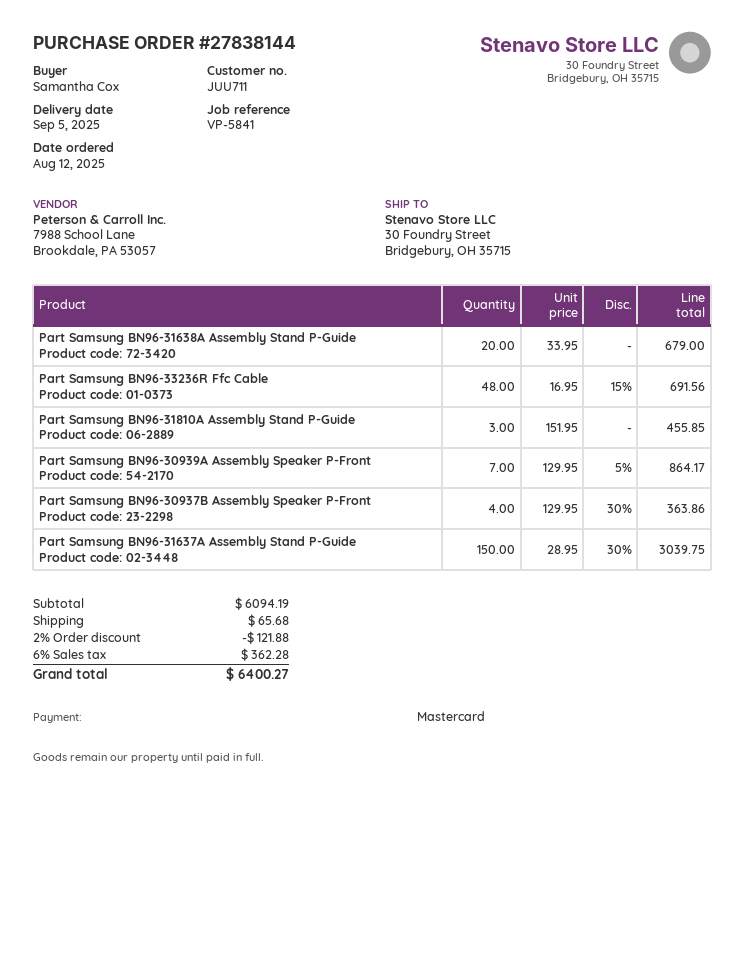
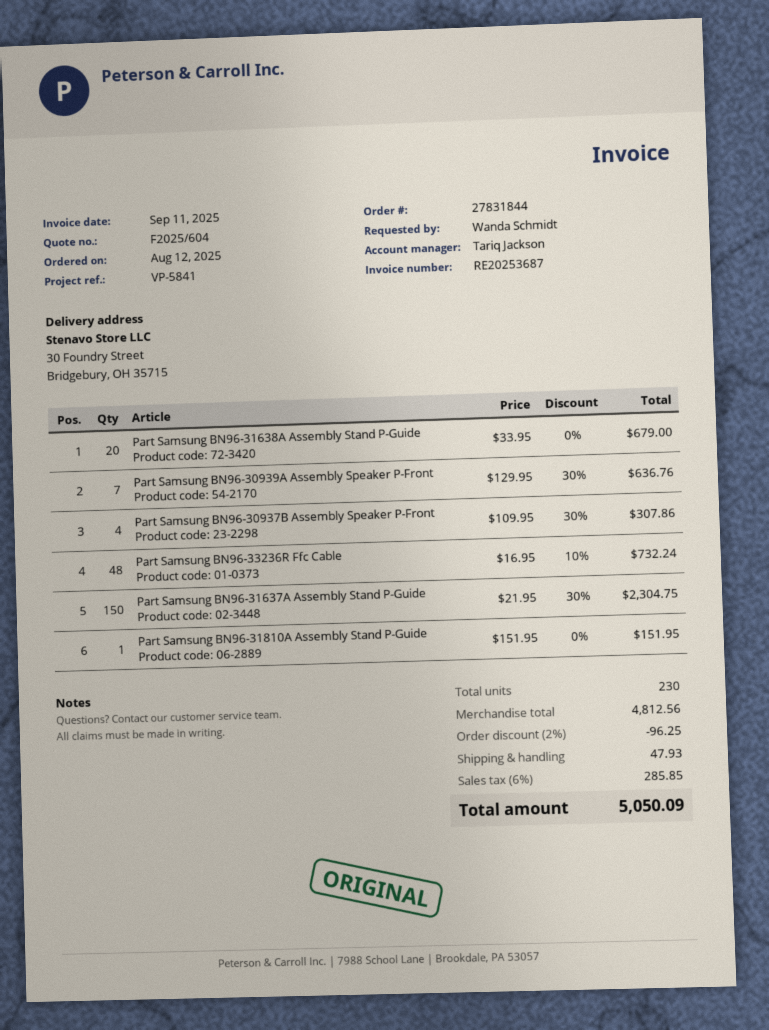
order number: 27838144 -> 27831844
ordered by: Samantha Cox -> Wanda Schmidt
Part Samsung BN96-33236R Ffc Cable: 48 x 16.95 - 15% = 691.56 -> 48 x 16.95 - 10% = 732.24
Part Samsung BN96-31810A Assembly Stand P-Guide: 3 x 151.95 = 455.85 -> 1 x 151.95 = 151.95
Part Samsung BN96-30939A Assembly Speaker P-Front: 7 x 129.95 - 5% = 864.17 -> 7 x 129.95 - 30% = 636.76
Part Samsung BN96-30937B Assembly Speaker P-Front: 4 x 129.95 - 30% = 363.86 -> 4 x 109.95 - 30% = 307.86
Part Samsung BN96-31637A Assembly Stand P-Guide: 150 x 28.95 - 30% = 3039.75 -> 150 x 21.95 - 30% = 2304.75
subtotal: 6094.19 -> 4812.56
discount: 2% = 121.88 -> 2% = 96.25
shipping: 65.68 -> 47.93
tax: 6% = 362.28 -> 6% = 285.85
total: 6400.27 -> 5050.09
-.-.-
[How to complete this task]:
Produce exactly the lines from the one containing "discount: 2% = 121.88 -> 2% = 96.25" through the final line of the records above, both included, and no others.

[Written response]:
discount: 2% = 121.88 -> 2% = 96.25
shipping: 65.68 -> 47.93
tax: 6% = 362.28 -> 6% = 285.85
total: 6400.27 -> 5050.09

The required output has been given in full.